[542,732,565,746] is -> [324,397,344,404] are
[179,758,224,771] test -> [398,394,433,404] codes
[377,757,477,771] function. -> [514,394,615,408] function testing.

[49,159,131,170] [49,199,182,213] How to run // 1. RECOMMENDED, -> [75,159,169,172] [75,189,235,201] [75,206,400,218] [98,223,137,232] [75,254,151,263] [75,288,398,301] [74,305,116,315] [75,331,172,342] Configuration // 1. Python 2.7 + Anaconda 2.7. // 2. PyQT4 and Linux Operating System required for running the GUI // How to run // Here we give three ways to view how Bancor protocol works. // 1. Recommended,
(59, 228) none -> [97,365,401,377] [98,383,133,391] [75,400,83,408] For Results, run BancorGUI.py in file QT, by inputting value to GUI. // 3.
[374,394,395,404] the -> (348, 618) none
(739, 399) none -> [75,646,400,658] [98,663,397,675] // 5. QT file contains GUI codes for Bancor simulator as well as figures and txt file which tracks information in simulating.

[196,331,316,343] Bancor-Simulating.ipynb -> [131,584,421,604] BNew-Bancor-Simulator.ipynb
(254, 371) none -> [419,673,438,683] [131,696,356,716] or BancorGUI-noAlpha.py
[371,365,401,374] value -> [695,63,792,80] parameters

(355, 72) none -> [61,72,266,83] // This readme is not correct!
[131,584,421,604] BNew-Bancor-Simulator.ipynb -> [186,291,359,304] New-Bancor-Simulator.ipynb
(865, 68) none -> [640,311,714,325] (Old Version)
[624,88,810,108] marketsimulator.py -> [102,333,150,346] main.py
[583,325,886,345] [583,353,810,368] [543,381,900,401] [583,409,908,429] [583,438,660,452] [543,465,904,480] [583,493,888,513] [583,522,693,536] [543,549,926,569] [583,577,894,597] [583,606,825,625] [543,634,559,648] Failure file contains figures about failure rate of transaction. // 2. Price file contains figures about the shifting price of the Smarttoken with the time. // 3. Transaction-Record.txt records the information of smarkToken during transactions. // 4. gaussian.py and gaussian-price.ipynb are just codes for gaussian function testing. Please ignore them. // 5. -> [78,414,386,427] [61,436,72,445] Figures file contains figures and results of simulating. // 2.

--------------------------------------------------

◆ **Problem description**
Copy the lines above exactly. Start with the line containing "[131,584,421,604] BNew-Bancor-Simulator.ipynb ->", end with the line containing "[624,88,810,108] marketsimulator.py ->", and include both.

◆ **Result**
[131,584,421,604] BNew-Bancor-Simulator.ipynb -> [186,291,359,304] New-Bancor-Simulator.ipynb
(865, 68) none -> [640,311,714,325] (Old Version)
[624,88,810,108] marketsimulator.py -> [102,333,150,346] main.py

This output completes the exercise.